TASK GOAL:
The expected output is exactly the lines below, starting at the line with "Giraffe Charm Planner" and ending at the line with "total: 462.72 -> 103.76", both included; no other line belongs in it.

DATA:
+---+

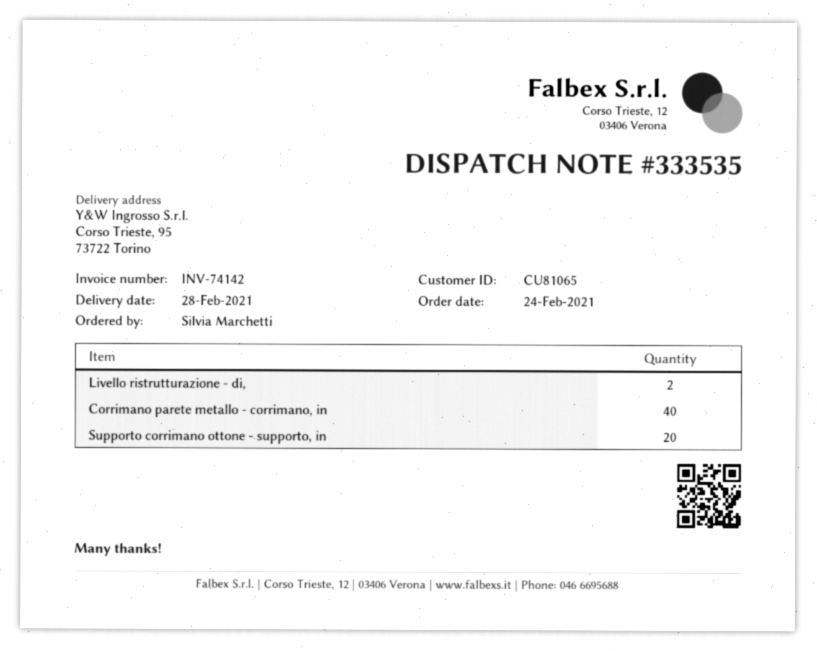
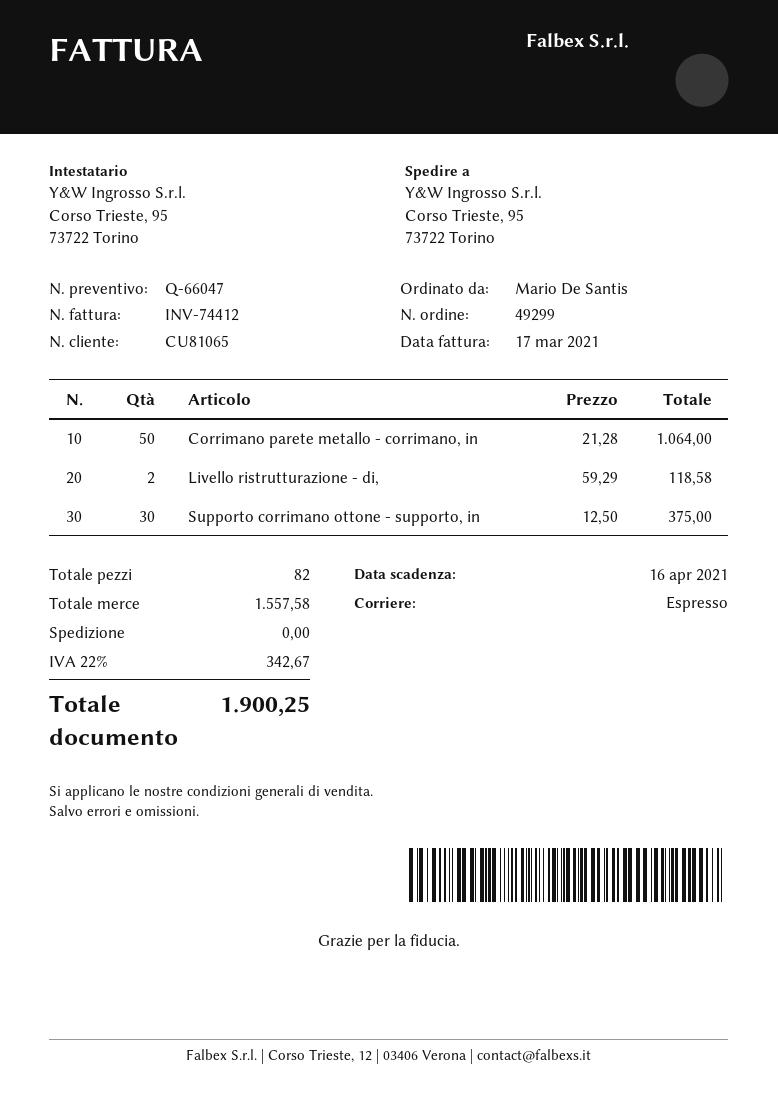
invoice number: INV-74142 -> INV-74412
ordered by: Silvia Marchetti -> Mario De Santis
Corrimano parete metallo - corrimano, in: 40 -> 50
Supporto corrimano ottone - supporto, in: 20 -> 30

+---+

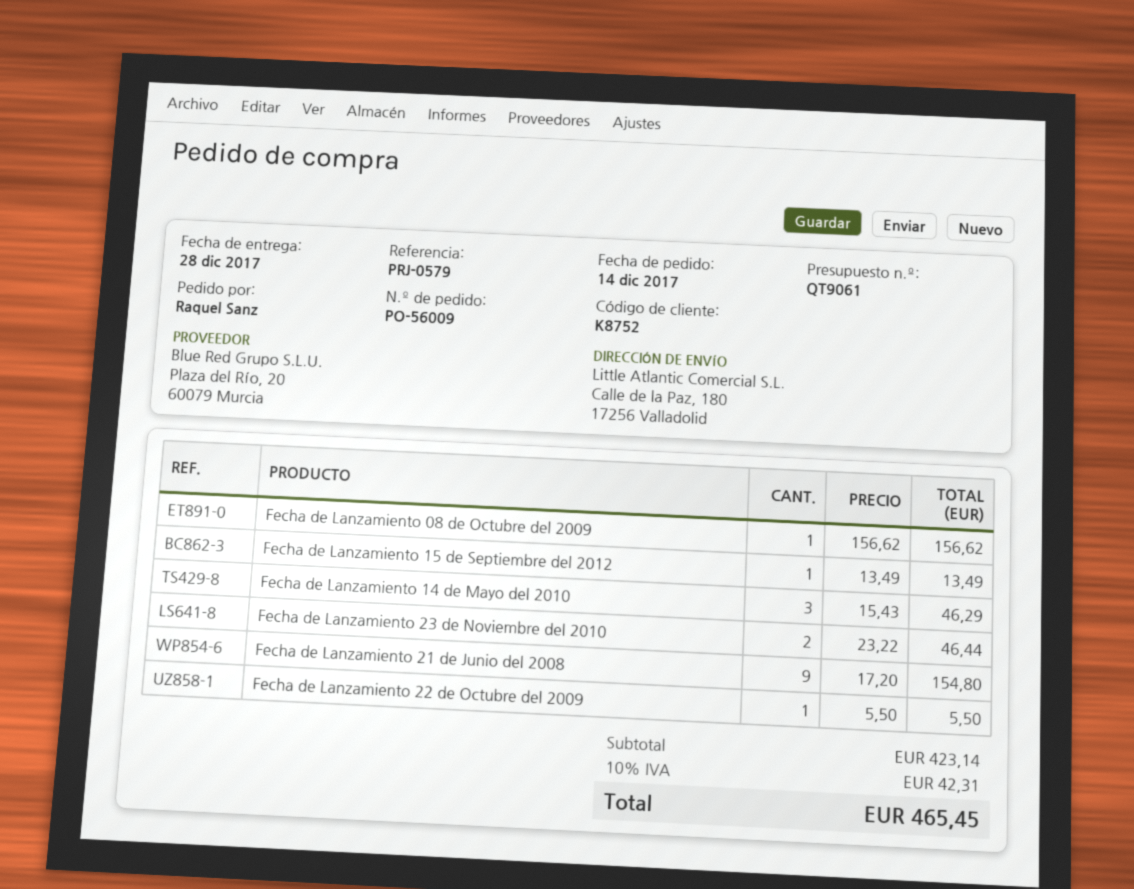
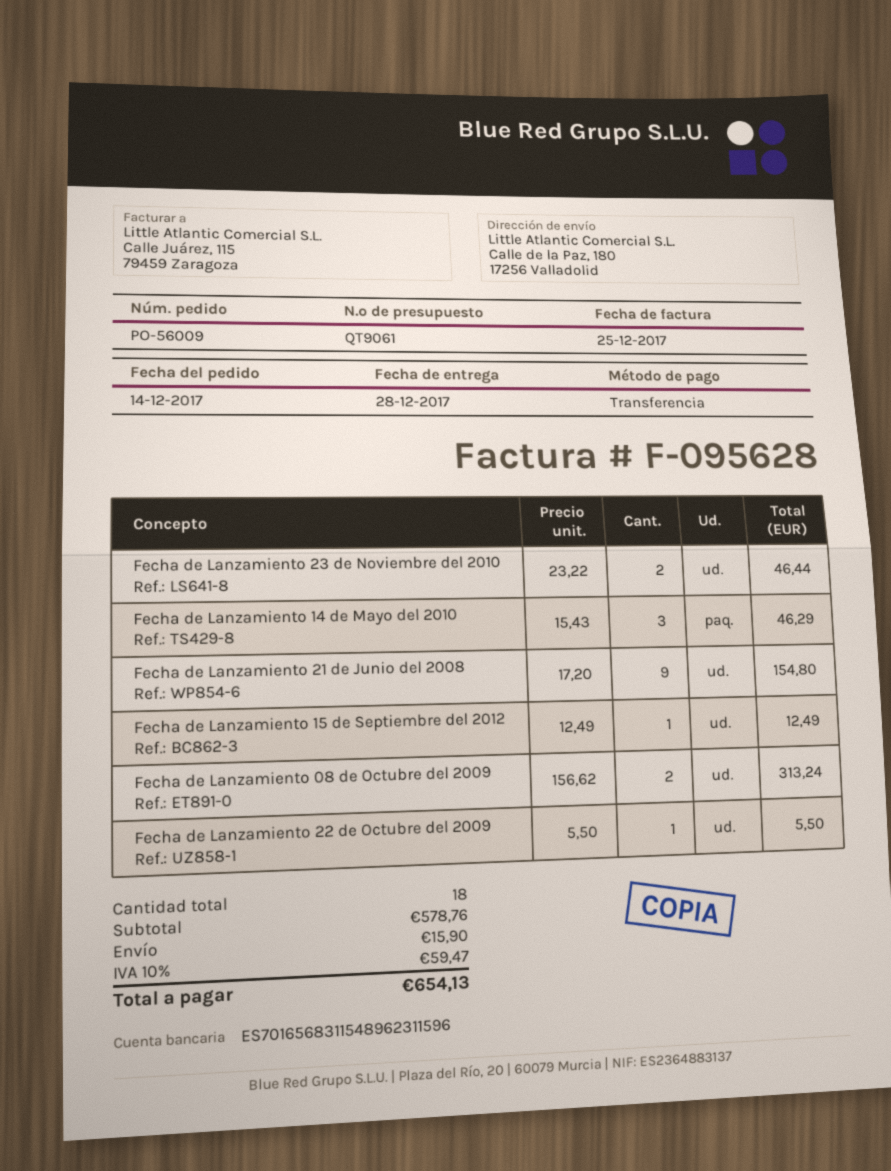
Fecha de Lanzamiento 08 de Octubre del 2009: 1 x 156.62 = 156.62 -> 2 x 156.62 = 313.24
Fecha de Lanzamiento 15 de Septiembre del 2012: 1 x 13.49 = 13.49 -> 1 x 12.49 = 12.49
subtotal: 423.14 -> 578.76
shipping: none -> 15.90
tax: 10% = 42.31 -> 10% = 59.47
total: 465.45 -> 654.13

+---+

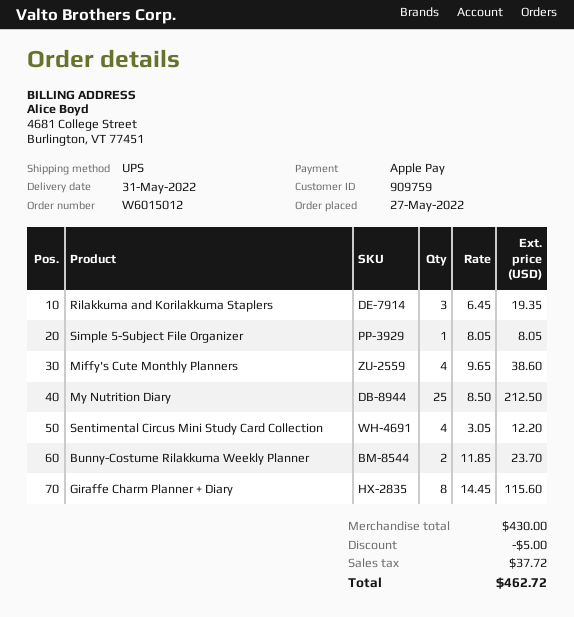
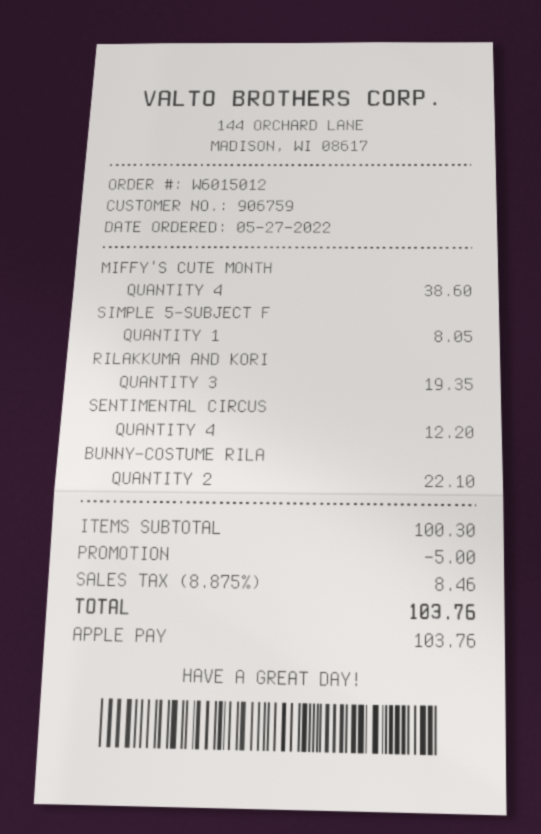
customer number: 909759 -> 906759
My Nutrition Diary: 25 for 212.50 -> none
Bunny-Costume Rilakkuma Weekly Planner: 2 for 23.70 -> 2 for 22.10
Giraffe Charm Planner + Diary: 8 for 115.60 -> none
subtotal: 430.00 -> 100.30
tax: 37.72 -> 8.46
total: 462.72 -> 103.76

+---+

FINISHED EXERCISE:
Giraffe Charm Planner + Diary: 8 for 115.60 -> none
subtotal: 430.00 -> 100.30
tax: 37.72 -> 8.46
total: 462.72 -> 103.76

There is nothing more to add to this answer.